The conventional wisdom seems to be that we are heading into inflationary times due to both monetary policy (effectively printing more $$) and fiscal policy (deficit spending); HOWEVER, I just ran across a recent analysis from Hoisington Investment Management Co., a fixed- income manager of $4B+ for large institutional investors (corporations, governments, insurance companies, endowment funds, foundations, etc.) based in Austin, Texas. For reasons outlined in their 5 page quarterly newsletter (publicly available from their website), Hoisington opines that deflation is the likely scenario over the next decade, not inflation … which of course has significant ramifications for both the economy and the investment markets.

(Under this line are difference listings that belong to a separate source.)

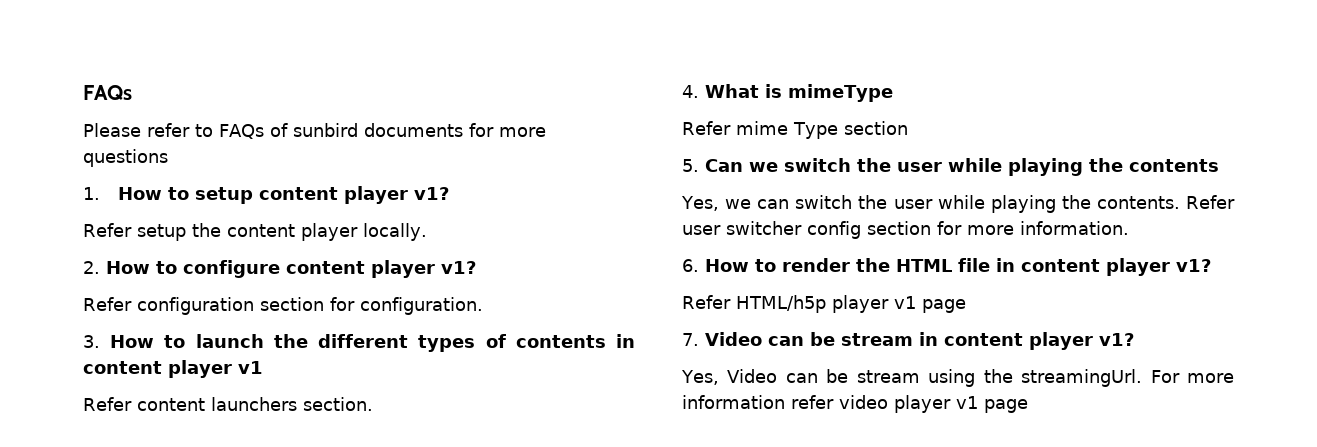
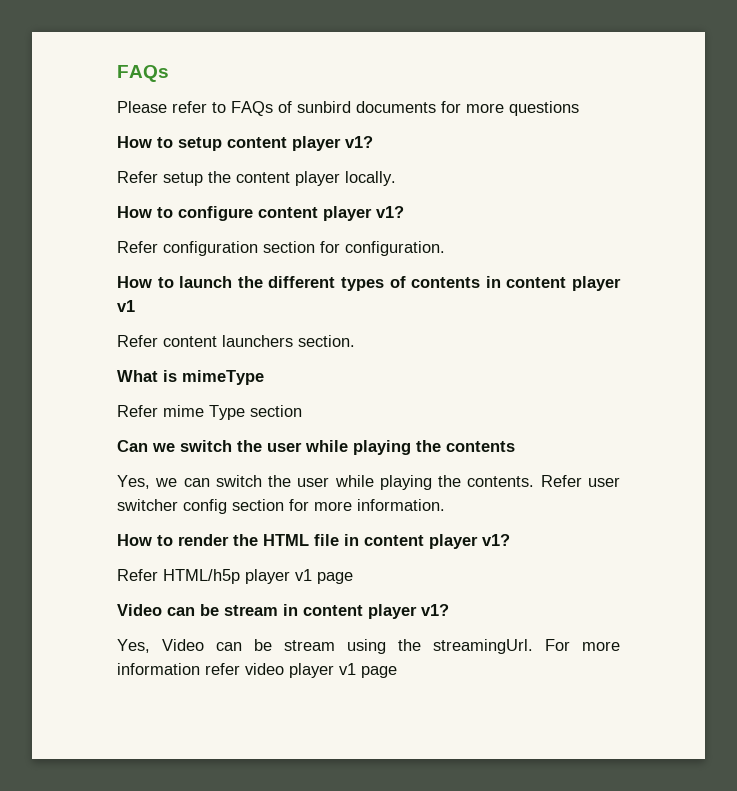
- 1. How to setup content player v1?
+ How to setup content player v1?
- 2. How to configure content player v1?
+ How to configure content player v1?
- 3. How to launch the different types of contents in content player v1
+ How to launch the different types of contents in content player v1
- 4. What is mimeType
+ What is mimeType
- 5. Can we switch the user while playing the contents
+ Can we switch the user while playing the contents
- 6. How to render the HTML file in content player v1?
+ How to render the HTML file in content player v1?
- 7. Video can be stream in content player v1?
+ Video can be stream in content player v1?

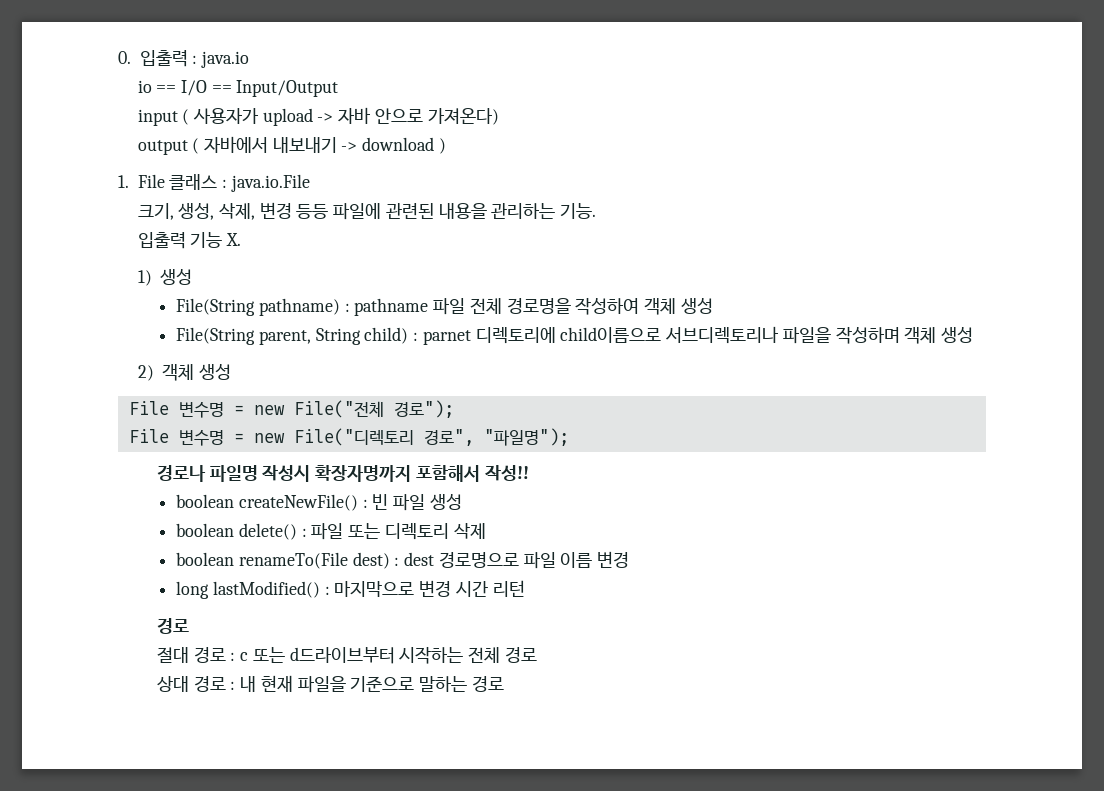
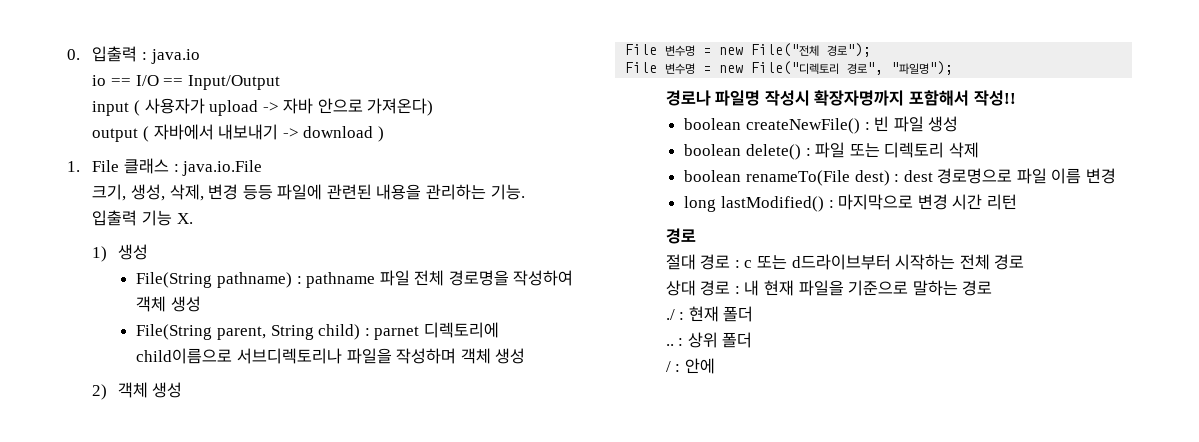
+ ./ : 현재 폴더
+ .. : 상위 폴더
+ / : 안에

They argue that the slow “velocity” of money will prevent inflationary times, i.e., even though the money supply is being dramatically increased, it largely is not being spent in the real economy … printing excess dollars only matters if it trickles down to consumers who actually spend those dollars. Hoisington believes that we are facing a period like 1874-94 USA, 1929-41 USA and 1998-2008 Japan -- all deflationary periods, as opposed to our relatively frequent normal business cycle recessions.
On one hand, I’m always attracted to opinions that defy conventional wisdom (especially if they come from my home state of Texas), but, on the other hand, I recognize that this firm’s sole business is managing large fixed income (bond) portfolios -- which of course benefit from deflation and do poorly in inflationary times -- so they probably have an inherent bias favoring deflation.
It does give me some pause before jumping onto the inflation bandwagon.